I trail them—Deer, Coyote, the flight of a Sage Grouse, Bobcat, Mouse, even a Mountain Lion and wonder about their lives—what they know, how they feel, the meanings of their songs. I also wonder, “how do the sounds of my song inspire others?”

I have seen the spectrum of desecration swing from dismissiveness, blatant willful ignorance and callousness, all the way to blasting, shredding and annihilating bodies to dust, leaving death forever more in its wake. Lithium Americas wants to obliterate Thacker Pass. It doesn’t matter that they have a reason. It’s not their body. It’s not their Lithium. It belongs to the land. It’s Hers for her own purpose.

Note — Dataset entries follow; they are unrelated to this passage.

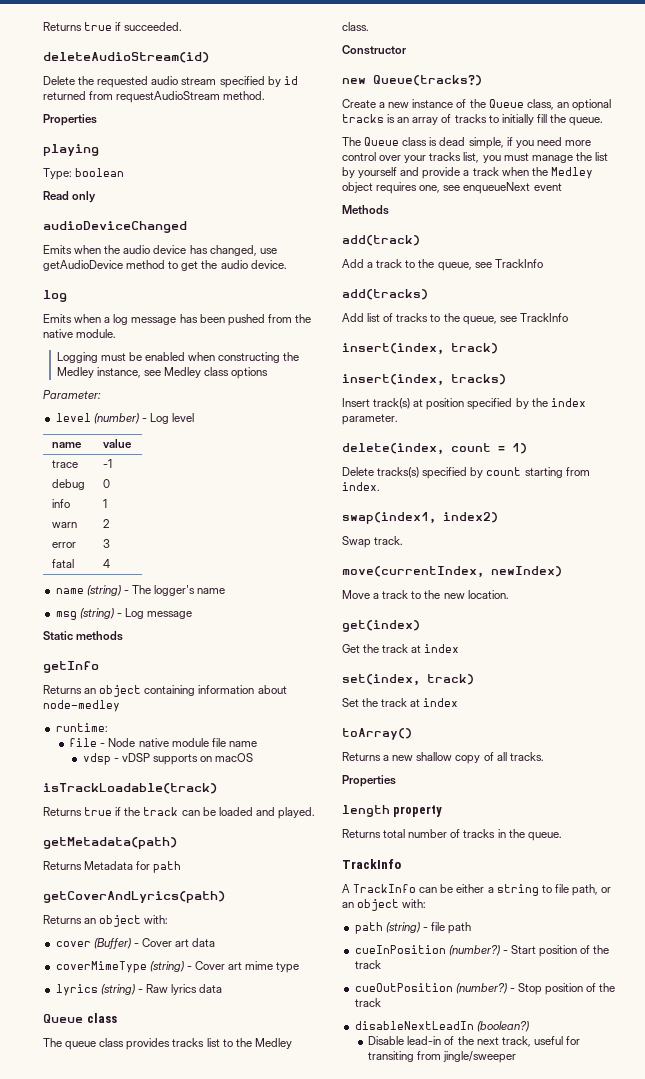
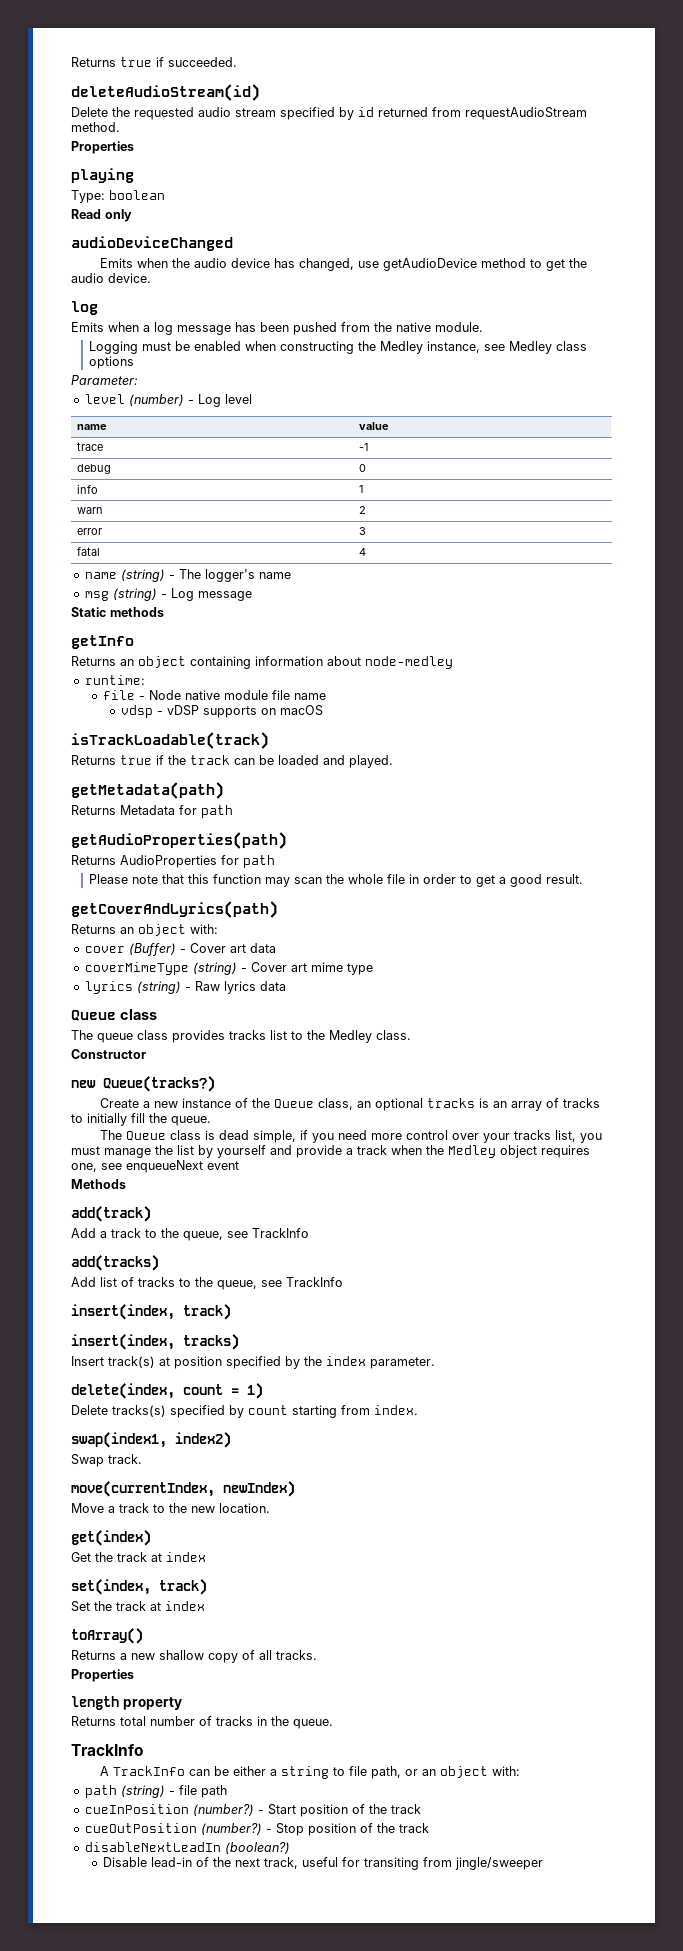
+ getAudioProperties(path)
+ Returns AudioProperties for path
+ Please note that this function may scan the whole file in order to get a good result.

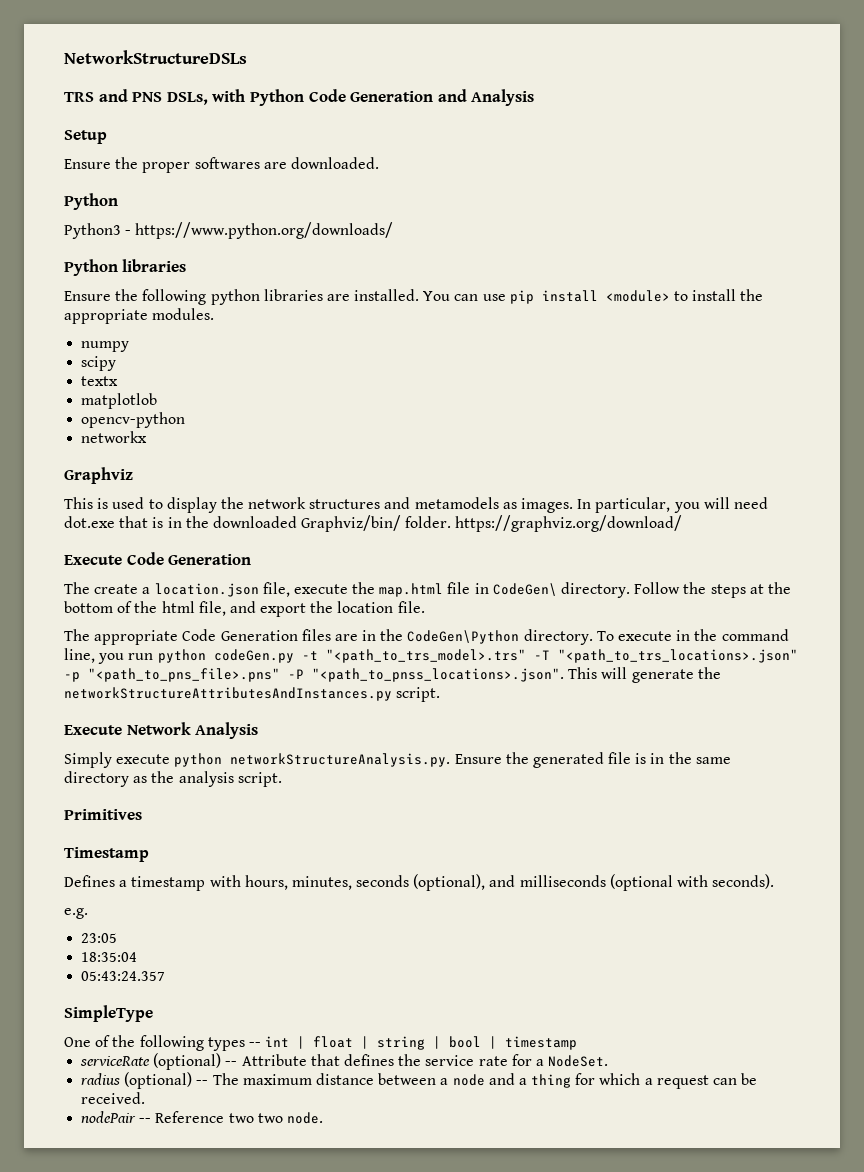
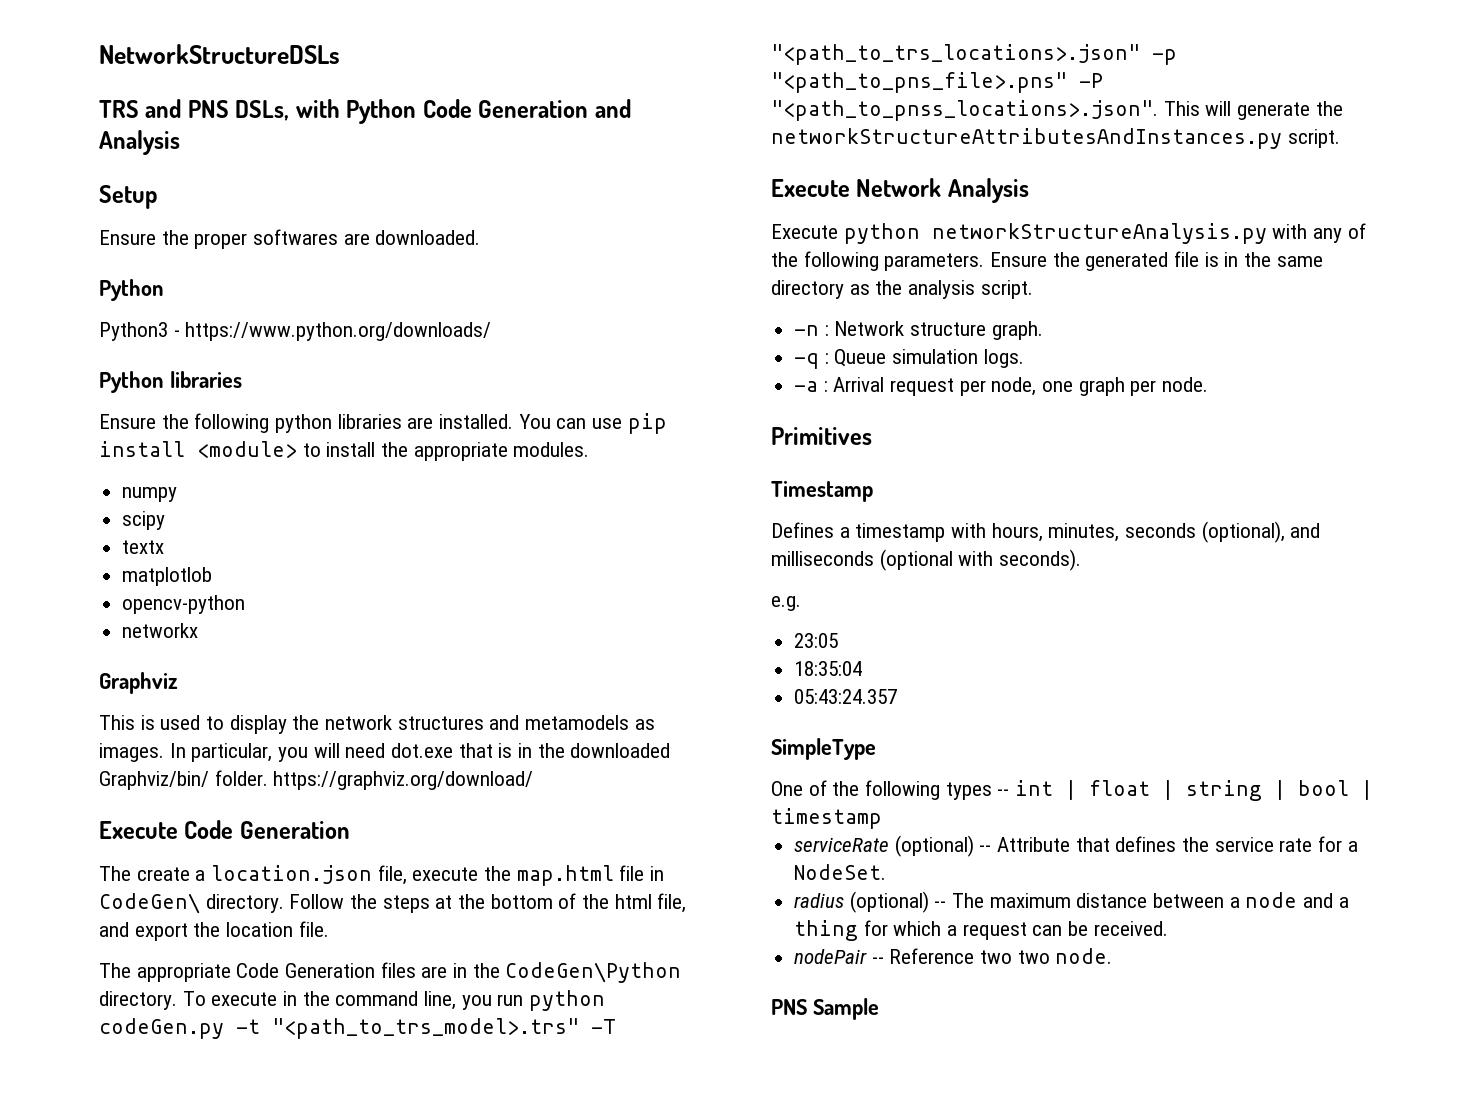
- Simply execute python networkStructureAnalysis.py. Ensure the generated file is in the same directory as the analysis script.
+ Execute python networkStructureAnalysis.py with any of the following parameters. Ensure the generated file is in the same directory as the analysis script.
+ -n : Network structure graph.
+ -q : Queue simulation logs.
+ -a : Arrival request per node, one graph per node.
+ PNS Sample

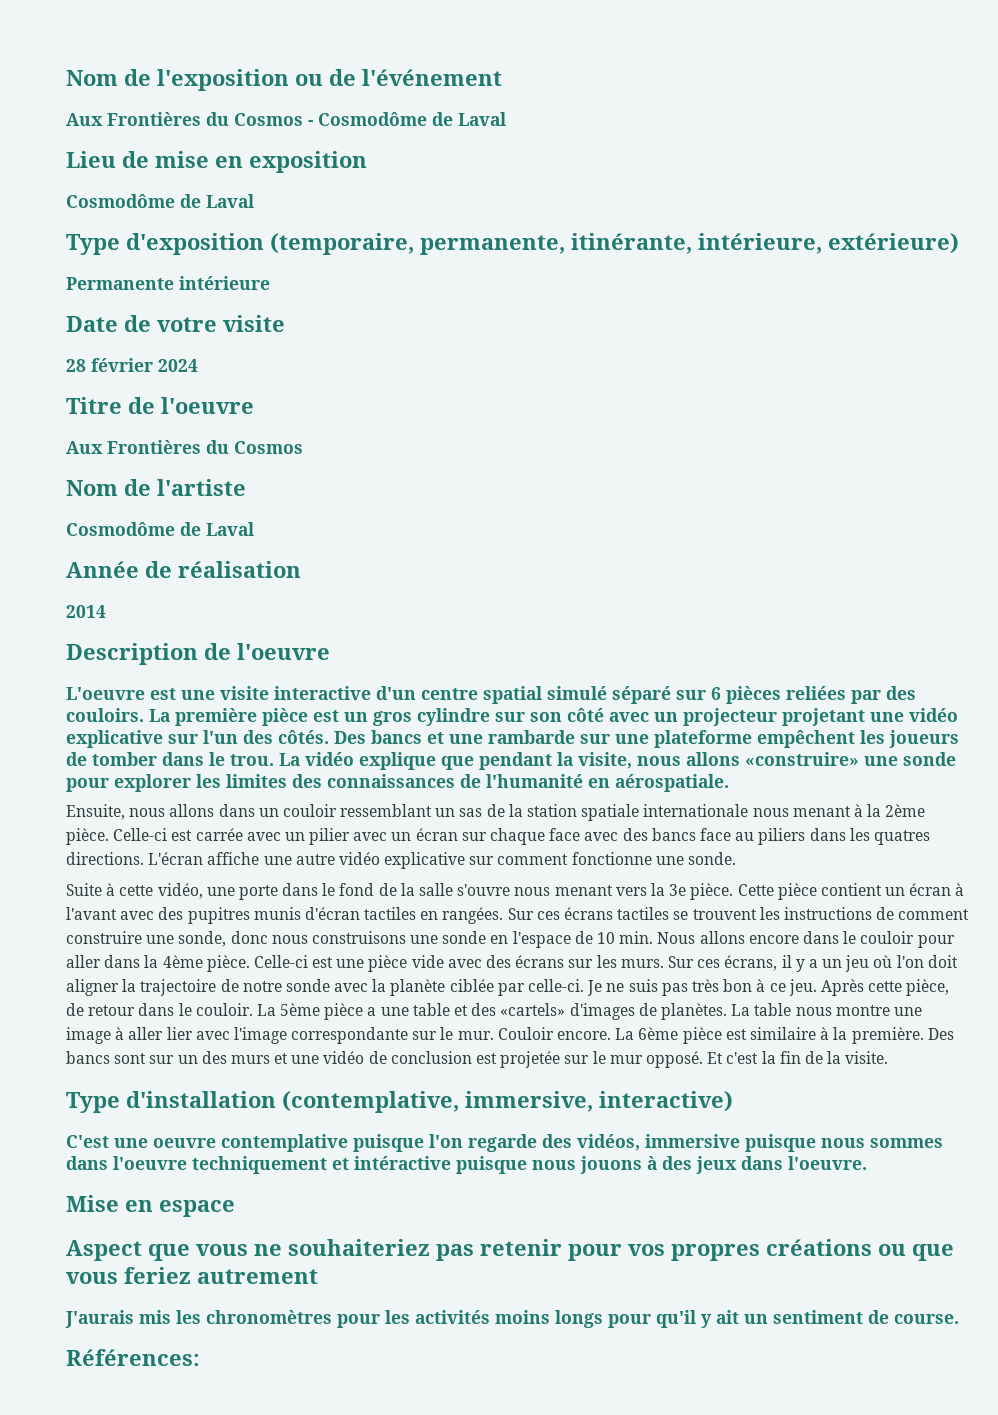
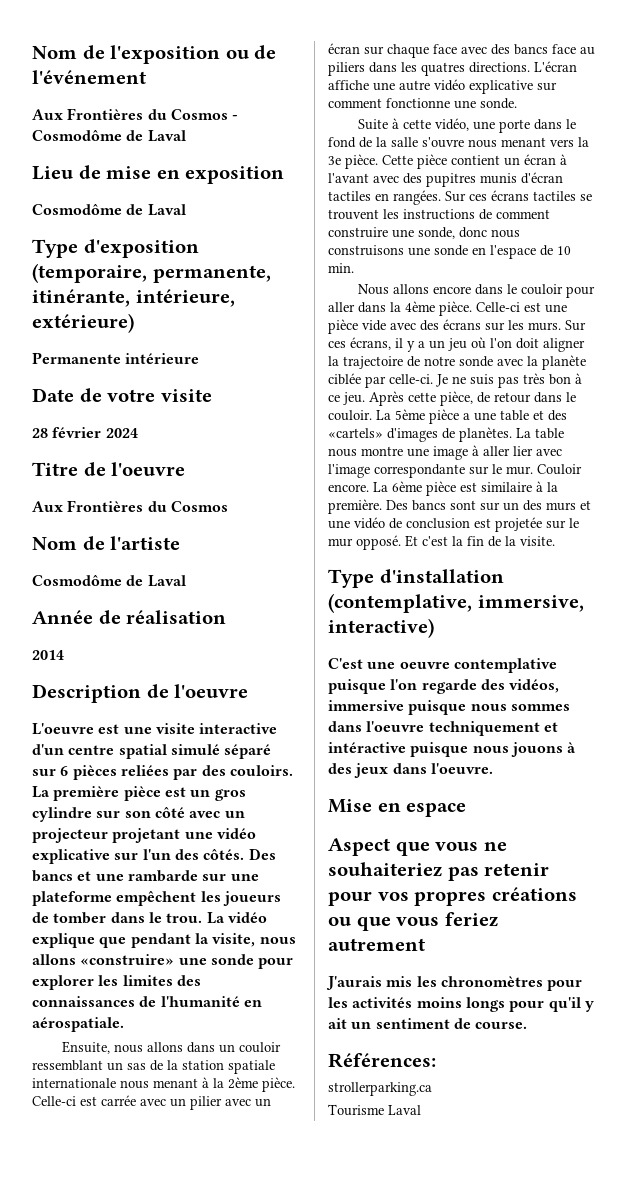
- Sur ces écrans tactiles se trouvent les instructions de comment construire une sonde, donc nous construisons une sonde en l'espace de 10 min. Nous allons encore dans le couloir pour aller dans la 4ème pièce.
+ Sur ces écrans tactiles se trouvent les instructions de comment construire une sonde, donc nous construisons une sonde en l'espace de 10 min.
+ Nous allons encore dans le couloir pour aller dans la 4ème pièce.
+ strollerparking.ca
+ Tourisme Laval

Does it take being raped and knowing that experience to empathize with the raping of Land or any body that is being taken from, used, resourced, controlled, exploited, or any other word describing desecration? I don’t know. What I do know is this: rape equals death. Something dies that is never reborn and no amount of grief will ever bring it back.

When will we all see this with our own eyes?

ALL of Life is depending on us to open our eyes and hearts to see the Sacred, in us and all around us. Death is one thing, but the end of birth is entirely something else.

For me, it all comes down to one word. Love (verb): to give Life, protect Life, honor Life, to see all Life as Sacred. For every Body.

Thank you Will Falk and Max Wilbert for continuing to offer justice, through your words and actions, that speak to the truth of how I feel and what I know. I’m so proud of you both. You are true humans being. Your courage is remarkable and a clear demonstration of how we all can expand our awareness in knowing every Body as Sacred.


Kelli Lundin is an environmental activist, land defender and writer.